=== Your task ===
Your reply should be the full listing, copied exactly.

=== Records supplied ===
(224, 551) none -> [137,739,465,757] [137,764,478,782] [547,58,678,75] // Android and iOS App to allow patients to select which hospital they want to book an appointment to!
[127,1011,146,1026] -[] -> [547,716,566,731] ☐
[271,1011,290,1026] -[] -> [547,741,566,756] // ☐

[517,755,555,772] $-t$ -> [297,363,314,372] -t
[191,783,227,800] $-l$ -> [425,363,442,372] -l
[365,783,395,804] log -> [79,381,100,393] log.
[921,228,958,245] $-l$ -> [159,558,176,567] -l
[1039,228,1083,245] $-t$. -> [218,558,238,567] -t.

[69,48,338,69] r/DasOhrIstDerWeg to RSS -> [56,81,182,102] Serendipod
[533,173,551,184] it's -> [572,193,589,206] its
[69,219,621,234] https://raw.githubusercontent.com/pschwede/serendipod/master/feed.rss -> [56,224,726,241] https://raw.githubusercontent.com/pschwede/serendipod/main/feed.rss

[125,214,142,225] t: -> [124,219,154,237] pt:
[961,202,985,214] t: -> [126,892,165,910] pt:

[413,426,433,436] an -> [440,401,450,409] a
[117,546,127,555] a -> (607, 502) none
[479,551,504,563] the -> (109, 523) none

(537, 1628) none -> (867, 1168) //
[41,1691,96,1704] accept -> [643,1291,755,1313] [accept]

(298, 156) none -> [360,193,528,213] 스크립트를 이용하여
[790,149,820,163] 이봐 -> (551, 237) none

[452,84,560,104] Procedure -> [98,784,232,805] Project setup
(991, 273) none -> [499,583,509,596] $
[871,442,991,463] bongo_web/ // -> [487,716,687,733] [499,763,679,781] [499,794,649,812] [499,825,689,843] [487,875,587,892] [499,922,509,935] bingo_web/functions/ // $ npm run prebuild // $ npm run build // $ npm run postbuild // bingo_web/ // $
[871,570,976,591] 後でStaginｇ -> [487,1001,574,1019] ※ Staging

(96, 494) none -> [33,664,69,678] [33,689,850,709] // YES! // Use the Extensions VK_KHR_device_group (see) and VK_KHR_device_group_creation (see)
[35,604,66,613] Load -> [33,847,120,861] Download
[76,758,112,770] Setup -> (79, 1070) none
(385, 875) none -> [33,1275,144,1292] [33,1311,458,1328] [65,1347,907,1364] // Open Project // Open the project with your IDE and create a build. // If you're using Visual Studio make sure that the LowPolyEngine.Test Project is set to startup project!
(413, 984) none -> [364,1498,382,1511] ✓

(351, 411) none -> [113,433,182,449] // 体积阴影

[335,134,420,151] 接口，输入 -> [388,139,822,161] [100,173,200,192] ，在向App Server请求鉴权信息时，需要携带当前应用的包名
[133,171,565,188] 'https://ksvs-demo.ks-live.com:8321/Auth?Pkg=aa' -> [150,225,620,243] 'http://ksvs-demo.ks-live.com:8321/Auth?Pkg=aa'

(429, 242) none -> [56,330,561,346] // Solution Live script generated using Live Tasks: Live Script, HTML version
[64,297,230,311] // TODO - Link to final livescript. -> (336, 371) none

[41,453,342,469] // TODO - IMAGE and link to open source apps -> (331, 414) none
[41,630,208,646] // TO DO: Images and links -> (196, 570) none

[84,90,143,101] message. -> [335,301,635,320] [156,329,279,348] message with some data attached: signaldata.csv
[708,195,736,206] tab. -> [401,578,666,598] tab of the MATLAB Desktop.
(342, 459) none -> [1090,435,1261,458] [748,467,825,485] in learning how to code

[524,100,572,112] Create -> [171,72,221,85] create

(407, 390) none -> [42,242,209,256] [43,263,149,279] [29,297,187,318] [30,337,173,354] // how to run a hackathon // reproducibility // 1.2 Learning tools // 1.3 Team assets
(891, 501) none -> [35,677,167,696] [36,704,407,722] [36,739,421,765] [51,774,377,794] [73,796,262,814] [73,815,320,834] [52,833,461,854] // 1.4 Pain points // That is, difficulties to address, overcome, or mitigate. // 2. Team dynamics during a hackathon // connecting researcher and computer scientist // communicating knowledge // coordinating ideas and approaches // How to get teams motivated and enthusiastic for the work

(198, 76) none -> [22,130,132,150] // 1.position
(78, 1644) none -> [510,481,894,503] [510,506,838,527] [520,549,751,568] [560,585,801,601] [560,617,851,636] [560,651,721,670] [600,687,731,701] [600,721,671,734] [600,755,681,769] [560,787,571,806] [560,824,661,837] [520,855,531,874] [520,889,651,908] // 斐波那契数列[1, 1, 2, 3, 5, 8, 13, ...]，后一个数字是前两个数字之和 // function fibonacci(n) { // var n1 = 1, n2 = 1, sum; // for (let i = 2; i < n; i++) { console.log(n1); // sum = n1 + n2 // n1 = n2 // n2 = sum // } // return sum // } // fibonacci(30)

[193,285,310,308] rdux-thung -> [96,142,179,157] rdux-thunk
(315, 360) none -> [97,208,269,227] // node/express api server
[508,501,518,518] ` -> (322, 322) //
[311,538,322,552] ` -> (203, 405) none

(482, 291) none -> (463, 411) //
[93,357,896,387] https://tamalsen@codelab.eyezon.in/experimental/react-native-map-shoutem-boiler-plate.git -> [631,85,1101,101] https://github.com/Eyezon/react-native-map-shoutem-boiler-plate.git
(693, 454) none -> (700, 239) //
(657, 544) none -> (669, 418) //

=== Response for this exercise ===
(224, 551) none -> [137,739,465,757] [137,764,478,782] [547,58,678,75] // Android and iOS App to allow patients to select which hospital they want to book an appointment to!
[127,1011,146,1026] -[] -> [547,716,566,731] ☐
[271,1011,290,1026] -[] -> [547,741,566,756] // ☐

[517,755,555,772] $-t$ -> [297,363,314,372] -t
[191,783,227,800] $-l$ -> [425,363,442,372] -l
[365,783,395,804] log -> [79,381,100,393] log.
[921,228,958,245] $-l$ -> [159,558,176,567] -l
[1039,228,1083,245] $-t$. -> [218,558,238,567] -t.

[69,48,338,69] r/DasOhrIstDerWeg to RSS -> [56,81,182,102] Serendipod
[533,173,551,184] it's -> [572,193,589,206] its
[69,219,621,234] https://raw.githubusercontent.com/pschwede/serendipod/master/feed.rss -> [56,224,726,241] https://raw.githubusercontent.com/pschwede/serendipod/main/feed.rss

[125,214,142,225] t: -> [124,219,154,237] pt:
[961,202,985,214] t: -> [126,892,165,910] pt:

[413,426,433,436] an -> [440,401,450,409] a
[117,546,127,555] a -> (607, 502) none
[479,551,504,563] the -> (109, 523) none

(537, 1628) none -> (867, 1168) //
[41,1691,96,1704] accept -> [643,1291,755,1313] [accept]

(298, 156) none -> [360,193,528,213] 스크립트를 이용하여
[790,149,820,163] 이봐 -> (551, 237) none

[452,84,560,104] Procedure -> [98,784,232,805] Project setup
(991, 273) none -> [499,583,509,596] $
[871,442,991,463] bongo_web/ // -> [487,716,687,733] [499,763,679,781] [499,794,649,812] [499,825,689,843] [487,875,587,892] [499,922,509,935] bingo_web/functions/ // $ npm run prebuild // $ npm run build // $ npm run postbuild // bingo_web/ // $
[871,570,976,591] 後でStaginｇ -> [487,1001,574,1019] ※ Staging

(96, 494) none -> [33,664,69,678] [33,689,850,709] // YES! // Use the Extensions VK_KHR_device_group (see) and VK_KHR_device_group_creation (see)
[35,604,66,613] Load -> [33,847,120,861] Download
[76,758,112,770] Setup -> (79, 1070) none
(385, 875) none -> [33,1275,144,1292] [33,1311,458,1328] [65,1347,907,1364] // Open Project // Open the project with your IDE and create a build. // If you're using Visual Studio make sure that the LowPolyEngine.Test Project is set to startup project!
(413, 984) none -> [364,1498,382,1511] ✓

(351, 411) none -> [113,433,182,449] // 体积阴影

[335,134,420,151] 接口，输入 -> [388,139,822,161] [100,173,200,192] ，在向App Server请求鉴权信息时，需要携带当前应用的包名
[133,171,565,188] 'https://ksvs-demo.ks-live.com:8321/Auth?Pkg=aa' -> [150,225,620,243] 'http://ksvs-demo.ks-live.com:8321/Auth?Pkg=aa'

(429, 242) none -> [56,330,561,346] // Solution Live script generated using Live Tasks: Live Script, HTML version
[64,297,230,311] // TODO - Link to final livescript. -> (336, 371) none

[41,453,342,469] // TODO - IMAGE and link to open source apps -> (331, 414) none
[41,630,208,646] // TO DO: Images and links -> (196, 570) none

[84,90,143,101] message. -> [335,301,635,320] [156,329,279,348] message with some data attached: signaldata.csv
[708,195,736,206] tab. -> [401,578,666,598] tab of the MATLAB Desktop.
(342, 459) none -> [1090,435,1261,458] [748,467,825,485] in learning how to code

[524,100,572,112] Create -> [171,72,221,85] create

(407, 390) none -> [42,242,209,256] [43,263,149,279] [29,297,187,318] [30,337,173,354] // how to run a hackathon // reproducibility // 1.2 Learning tools // 1.3 Team assets
(891, 501) none -> [35,677,167,696] [36,704,407,722] [36,739,421,765] [51,774,377,794] [73,796,262,814] [73,815,320,834] [52,833,461,854] // 1.4 Pain points // That is, difficulties to address, overcome, or mitigate. // 2. Team dynamics during a hackathon // connecting researcher and computer scientist // communicating knowledge // coordinating ideas and approaches // How to get teams motivated and enthusiastic for the work

(198, 76) none -> [22,130,132,150] // 1.position
(78, 1644) none -> [510,481,894,503] [510,506,838,527] [520,549,751,568] [560,585,801,601] [560,617,851,636] [560,651,721,670] [600,687,731,701] [600,721,671,734] [600,755,681,769] [560,787,571,806] [560,824,661,837] [520,855,531,874] [520,889,651,908] // 斐波那契数列[1, 1, 2, 3, 5, 8, 13, ...]，后一个数字是前两个数字之和 // function fibonacci(n) { // var n1 = 1, n2 = 1, sum; // for (let i = 2; i < n; i++) { console.log(n1); // sum = n1 + n2 // n1 = n2 // n2 = sum // } // return sum // } // fibonacci(30)

[193,285,310,308] rdux-thung -> [96,142,179,157] rdux-thunk
(315, 360) none -> [97,208,269,227] // node/express api server
[508,501,518,518] ` -> (322, 322) //
[311,538,322,552] ` -> (203, 405) none

(482, 291) none -> (463, 411) //
[93,357,896,387] https://tamalsen@codelab.eyezon.in/experimental/react-native-map-shoutem-boiler-plate.git -> [631,85,1101,101] https://github.com/Eyezon/react-native-map-shoutem-boiler-plate.git
(693, 454) none -> (700, 239) //
(657, 544) none -> (669, 418) //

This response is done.